*** Block opens ***

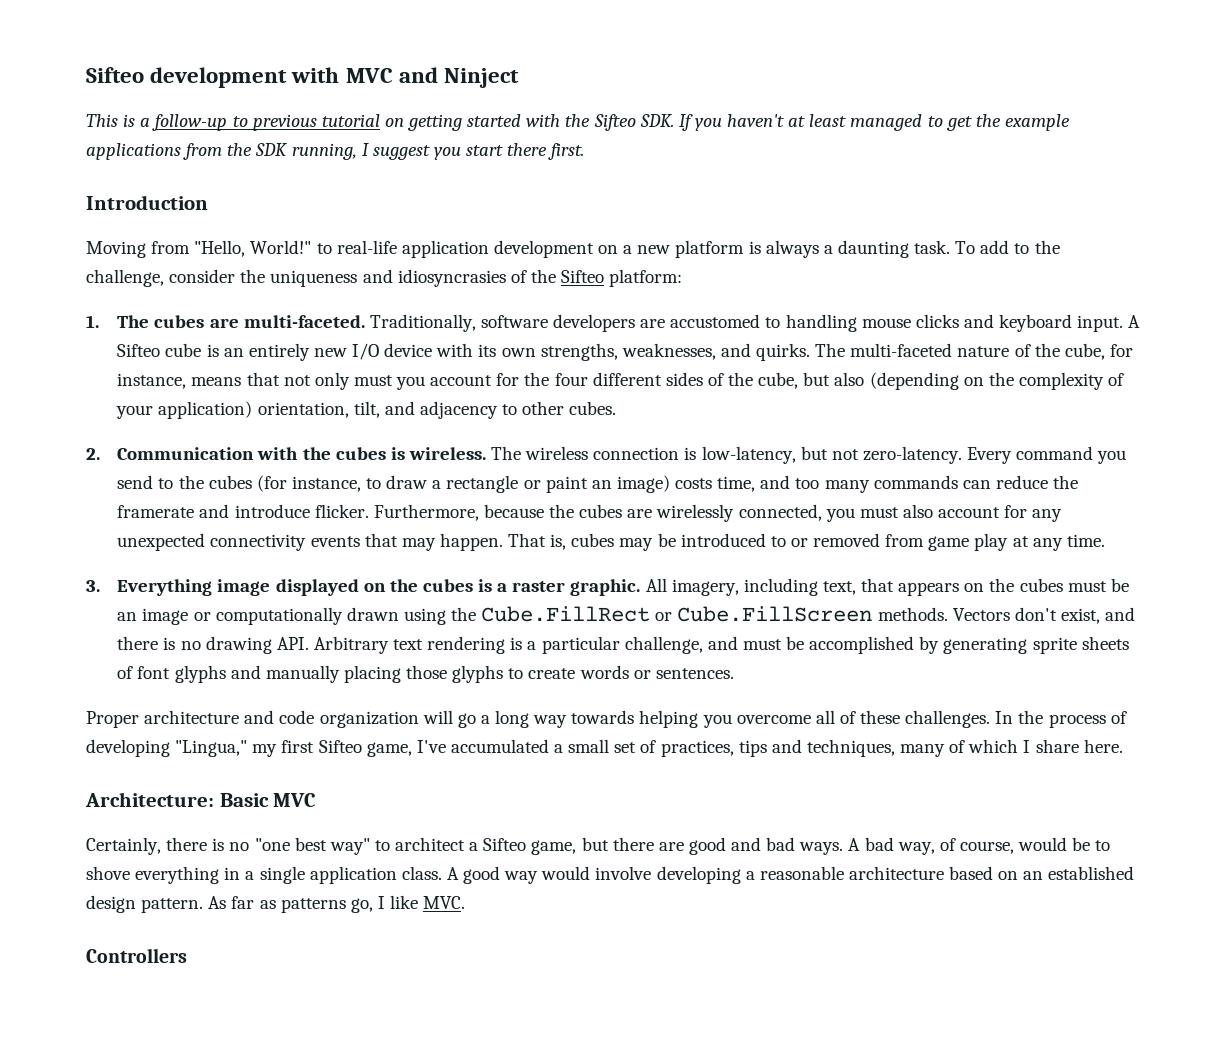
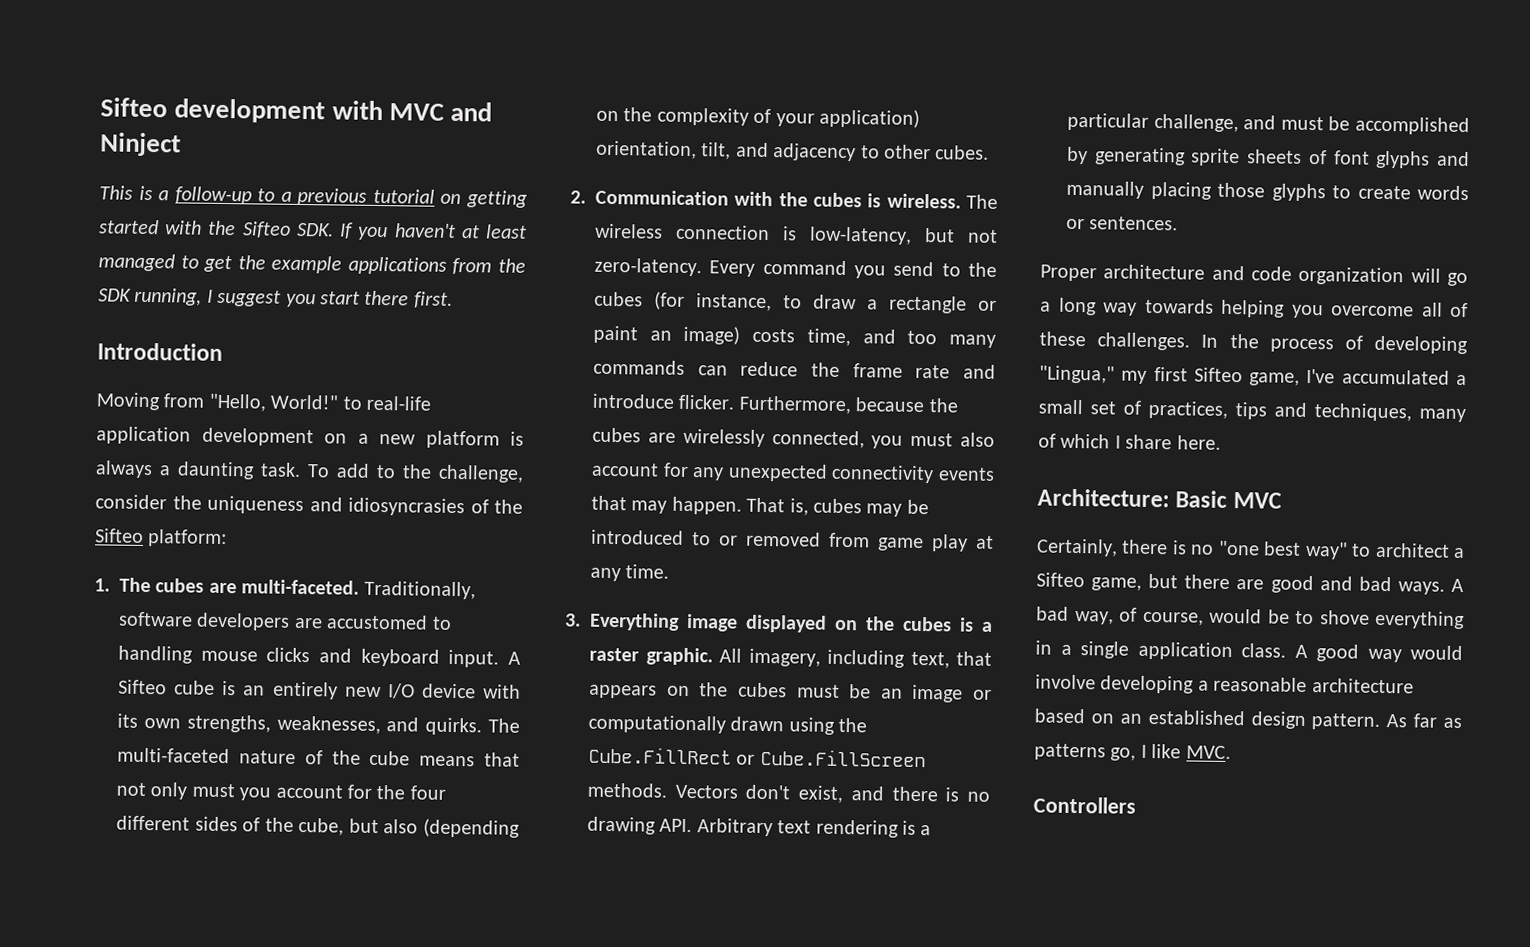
- This is a follow-up to previous tutorial on getting started with the Sifteo SDK. If you haven't at least managed to get the example applications from the SDK running, I suggest you start there first.
+ This is a follow-up to a previous tutorial on getting started with the Sifteo SDK. If you haven't at least managed to get the example applications from the SDK running, I suggest you start there first.
- The multi-faceted nature of the cube, for instance, means that not only must you account for the four different sides of the cube, but also (depending on the complexity of your application) orientation, tilt, and adjacency to other cubes.
+ The multi-faceted nature of the cube means that not only must you account for the four different sides of the cube, but also (depending on the complexity of your application) orientation, tilt, and adjacency to other cubes.
- Every command you send to the cubes (for instance, to draw a rectangle or paint an image) costs time, and too many commands can reduce the framerate and introduce flicker.
+ Every command you send to the cubes (for instance, to draw a rectangle or paint an image) costs time, and too many commands can reduce the frame rate and introduce flicker.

*** Block closes ***

ACTIVITY ->
Copy each line of the records above that carries the word "paint".

THE COMPLETED TASK ->
- Every command you send to the cubes (for instance, to draw a rectangle or paint an image) costs time, and too many commands can reduce the framerate and introduce flicker.
+ Every command you send to the cubes (for instance, to draw a rectangle or paint an image) costs time, and too many commands can reduce the frame rate and introduce flicker.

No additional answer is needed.